_What is expected:_
Would you output all the lines below precisely as they stand, leaving each picture out?

━━━━━ Extracted material

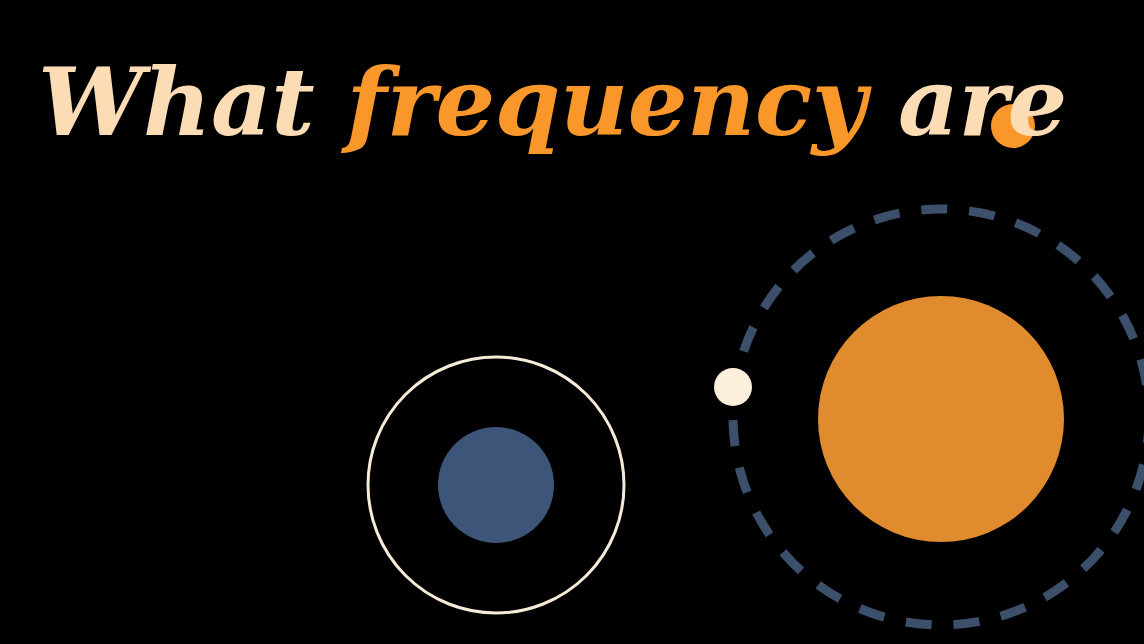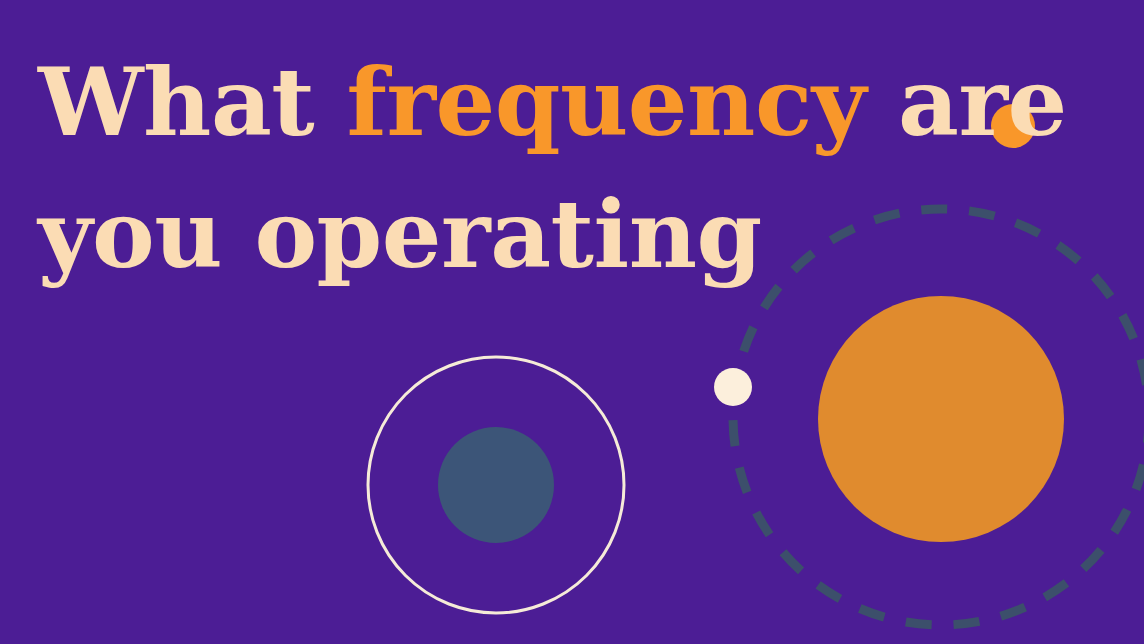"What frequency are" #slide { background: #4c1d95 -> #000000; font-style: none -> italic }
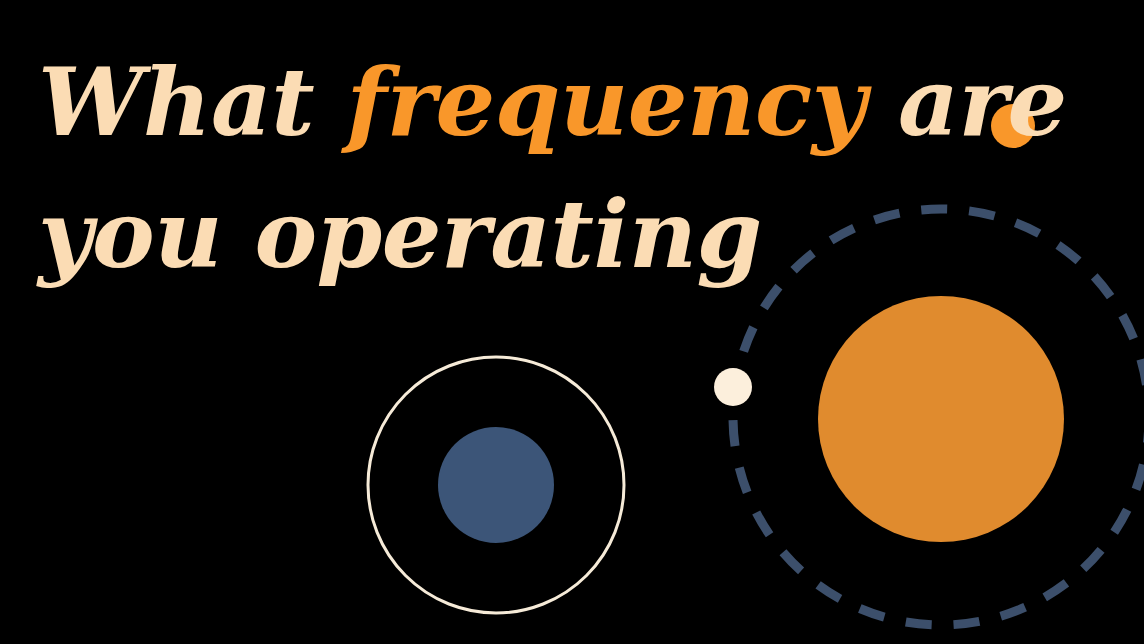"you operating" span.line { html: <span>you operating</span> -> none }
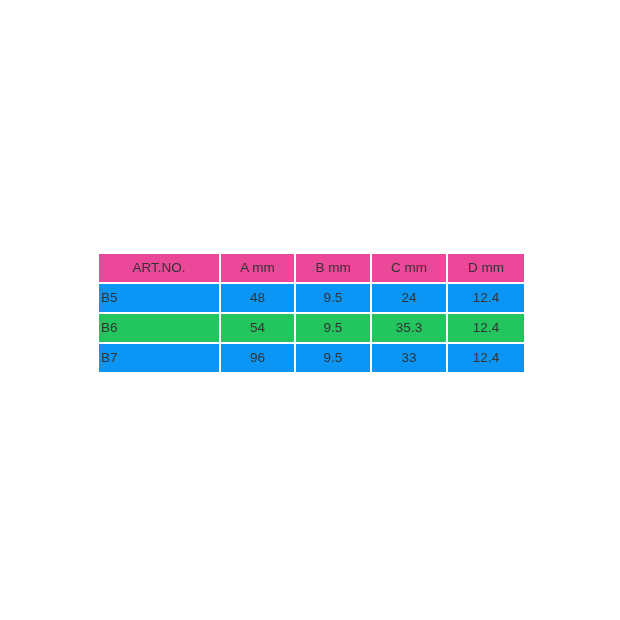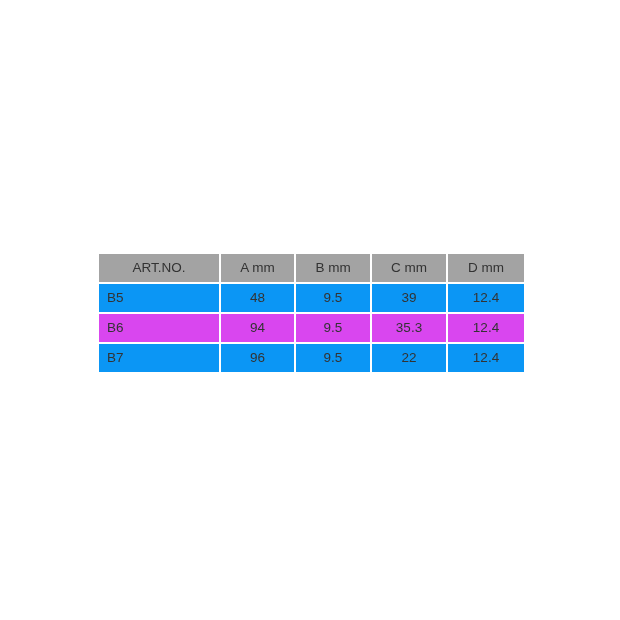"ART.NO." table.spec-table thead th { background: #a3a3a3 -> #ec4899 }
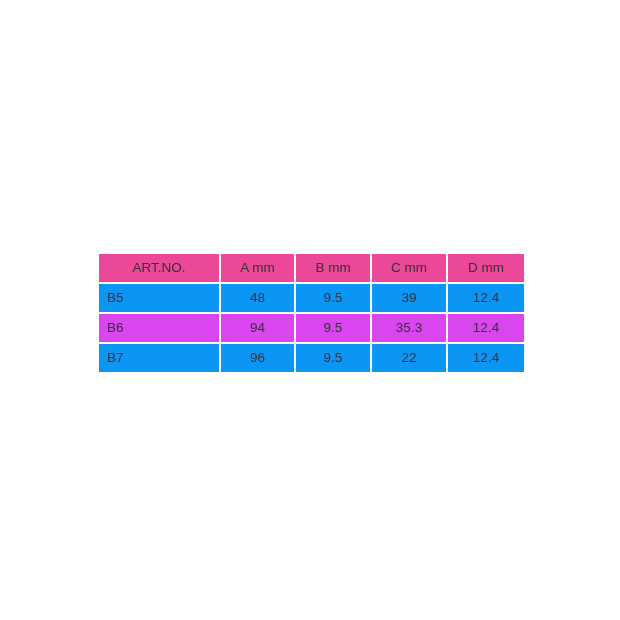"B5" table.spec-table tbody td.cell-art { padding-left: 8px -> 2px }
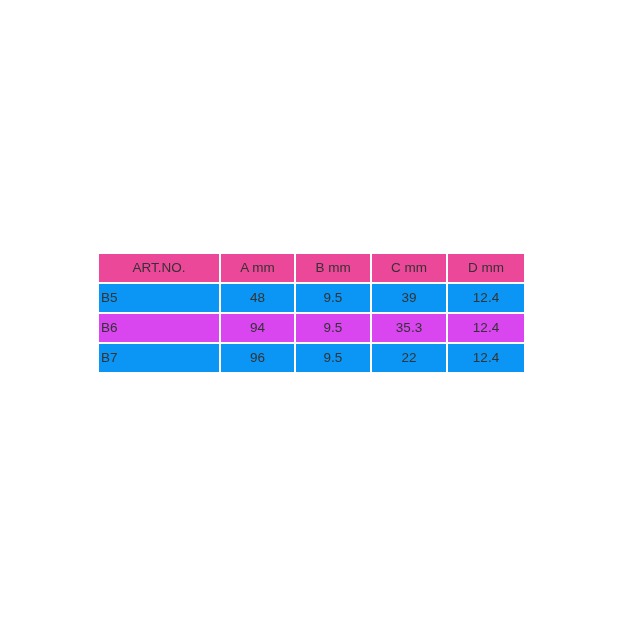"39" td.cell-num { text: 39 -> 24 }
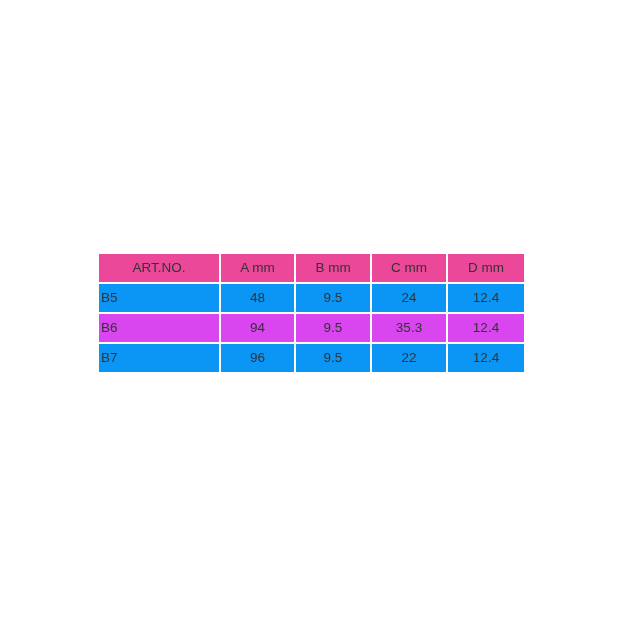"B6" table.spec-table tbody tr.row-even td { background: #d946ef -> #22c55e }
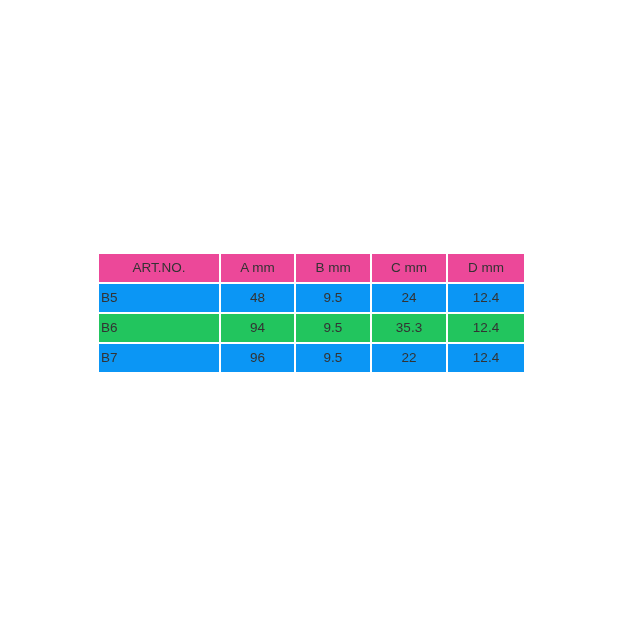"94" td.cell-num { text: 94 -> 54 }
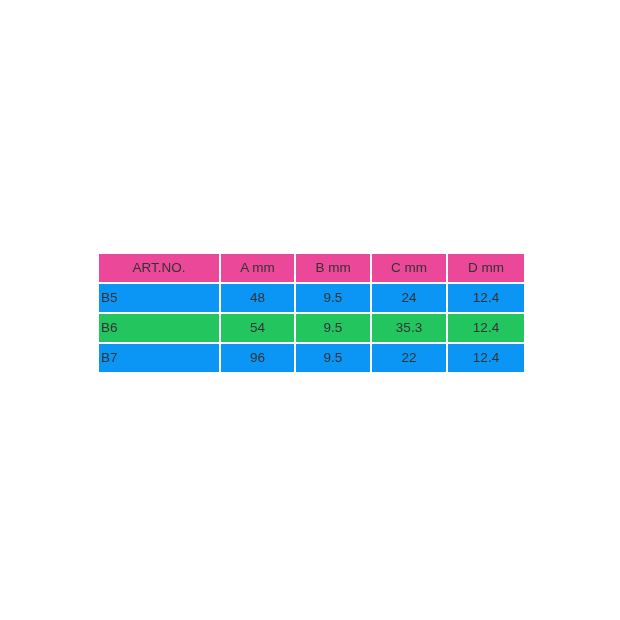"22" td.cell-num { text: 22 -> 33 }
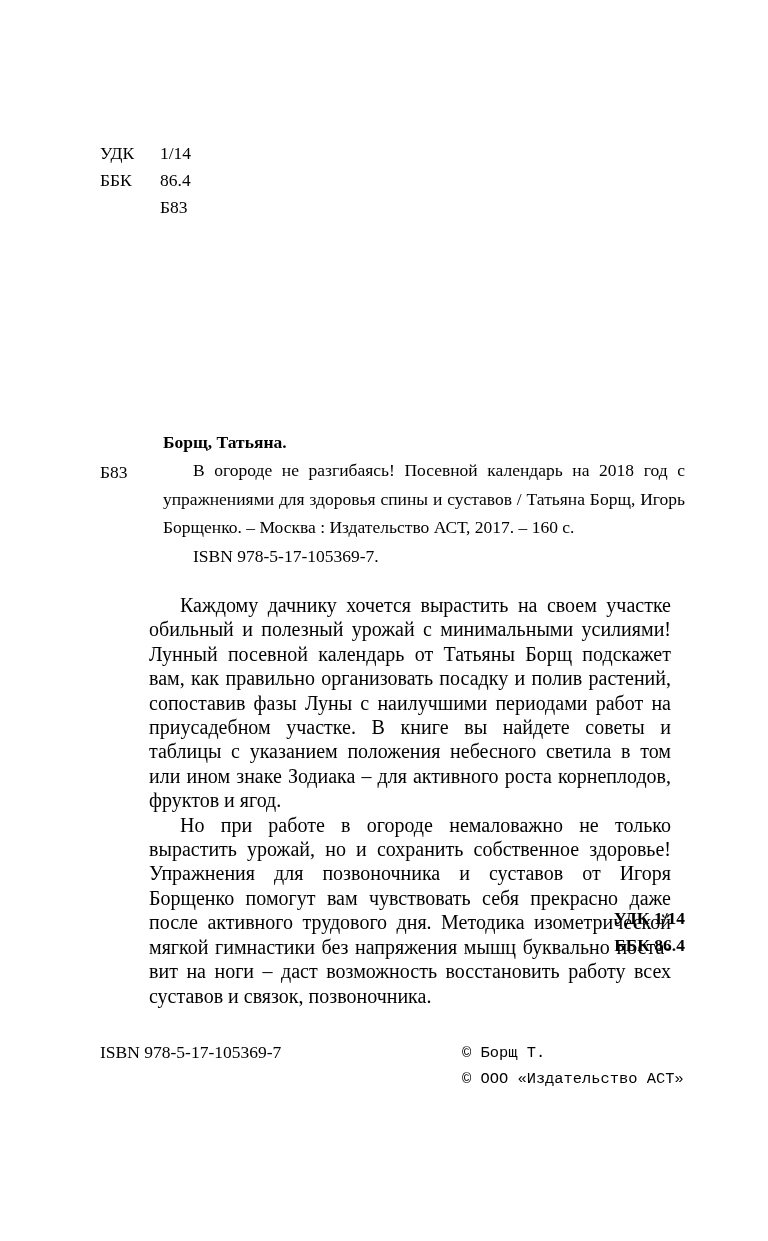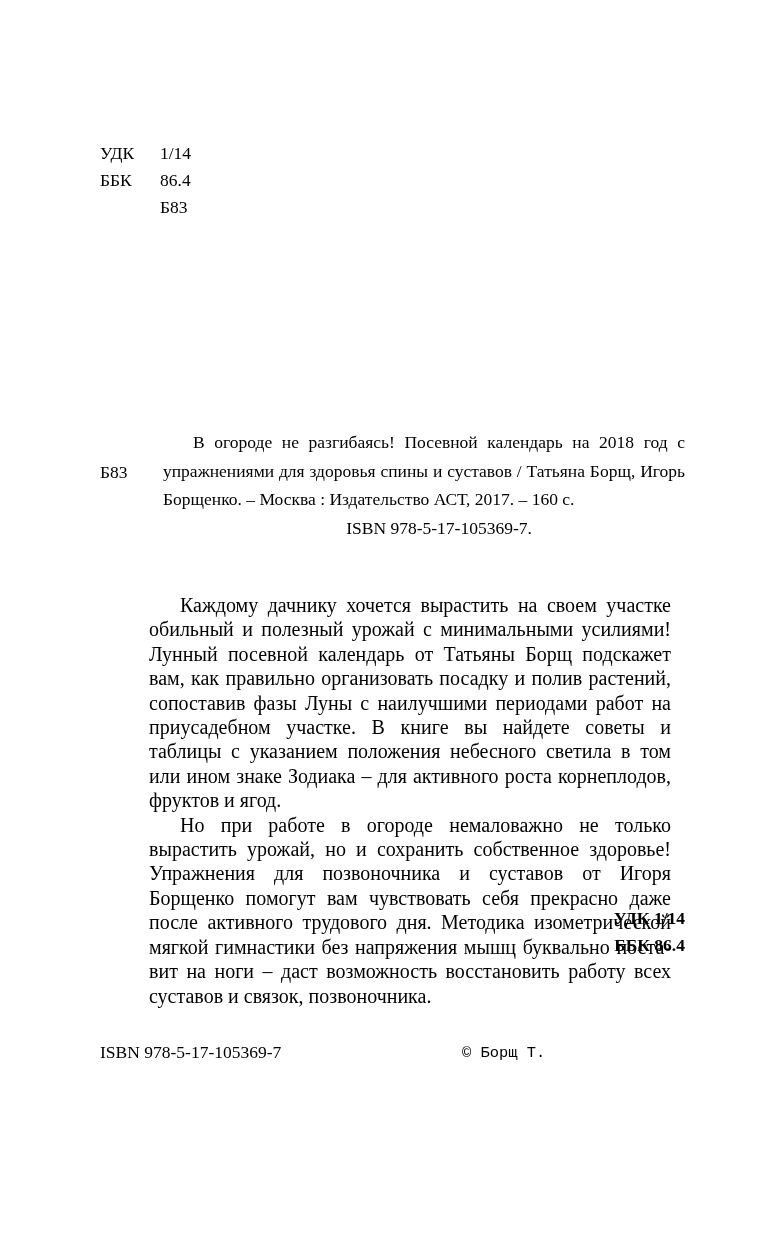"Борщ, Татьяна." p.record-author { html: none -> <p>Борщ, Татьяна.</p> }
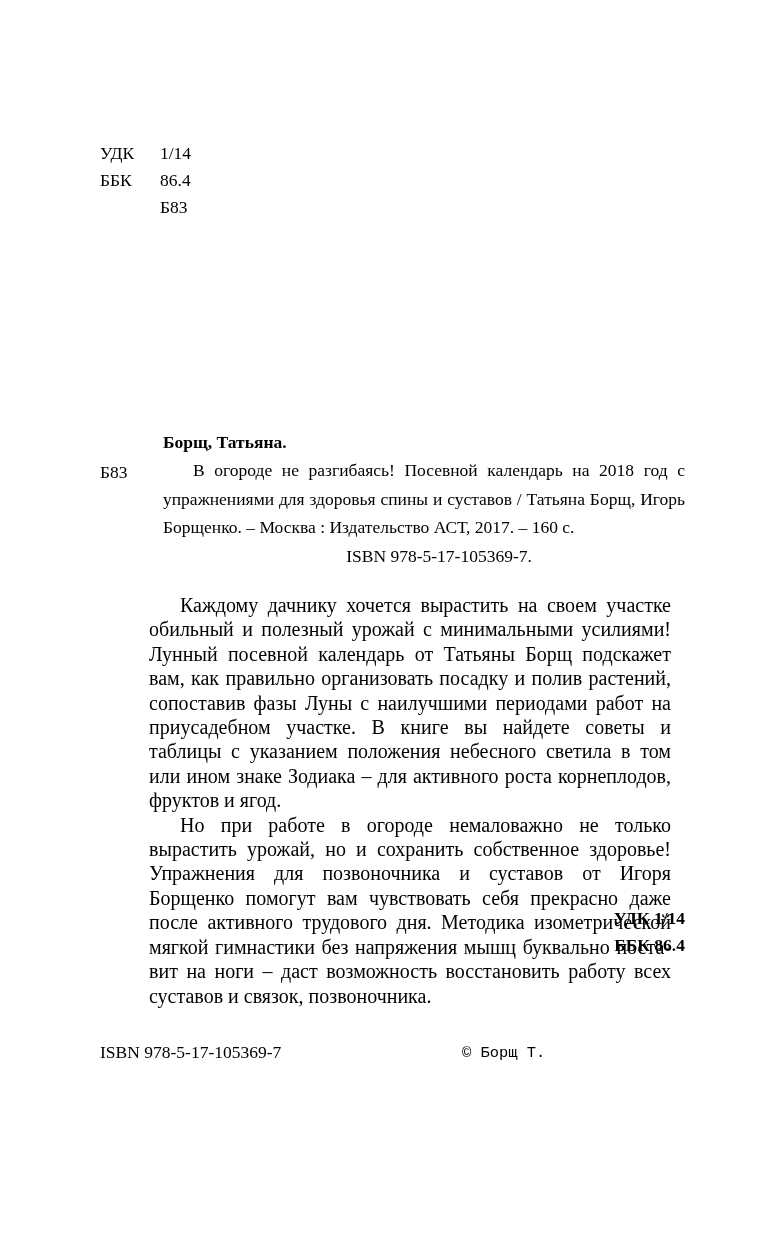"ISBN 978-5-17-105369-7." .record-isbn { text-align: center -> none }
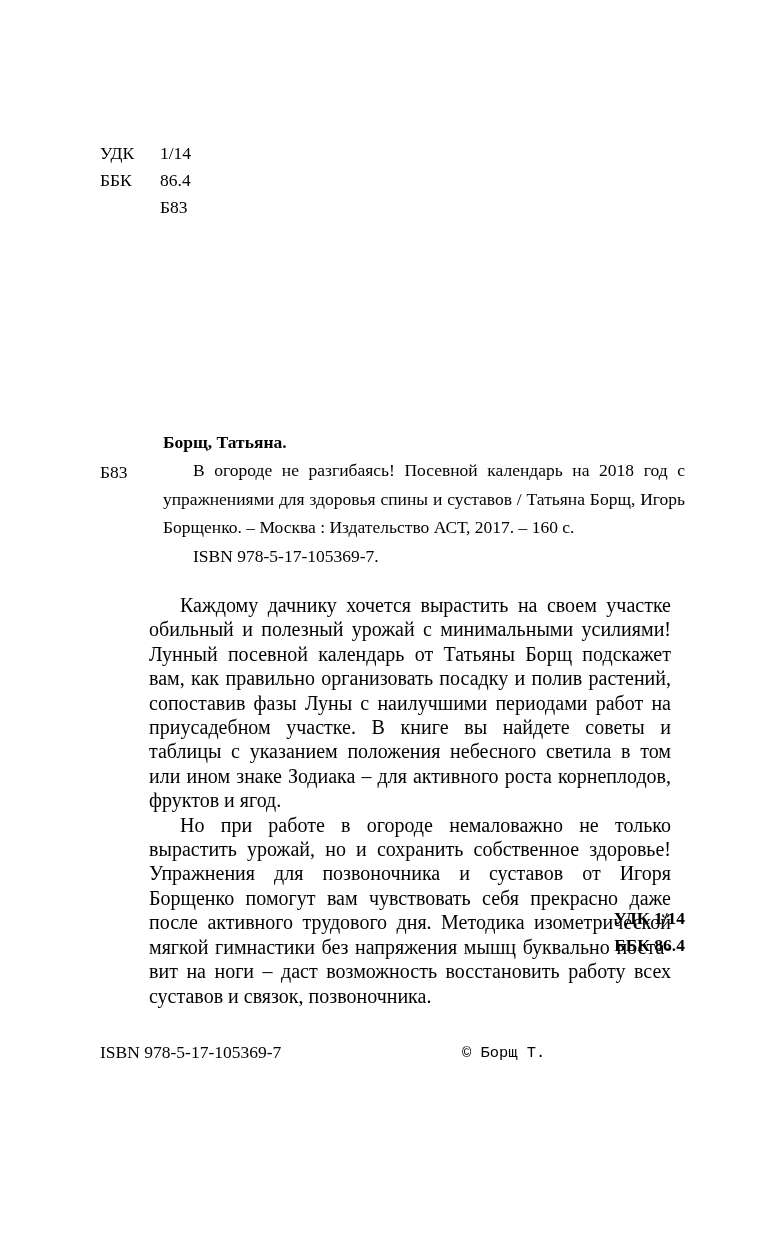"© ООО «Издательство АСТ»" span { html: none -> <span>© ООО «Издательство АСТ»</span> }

━━━━━━━━━━

_Exercise answer:_
"What frequency are" #slide { background: #4c1d95 -> #000000; font-style: none -> italic }
"you operating" span.line { html: <span>you operating</span> -> none }
"ART.NO." table.spec-table thead th { background: #a3a3a3 -> #ec4899 }
"B5" table.spec-table tbody td.cell-art { padding-left: 8px -> 2px }
"39" td.cell-num { text: 39 -> 24 }
"B6" table.spec-table tbody tr.row-even td { background: #d946ef -> #22c55e }
"94" td.cell-num { text: 94 -> 54 }
"22" td.cell-num { text: 22 -> 33 }
"Борщ, Татьяна." p.record-author { html: none -> <p>Борщ, Татьяна.</p> }
"ISBN 978-5-17-105369-7." .record-isbn { text-align: center -> none }
"© ООО «Издательство АСТ»" span { html: none -> <span>© ООО «Издательство АСТ»</span> }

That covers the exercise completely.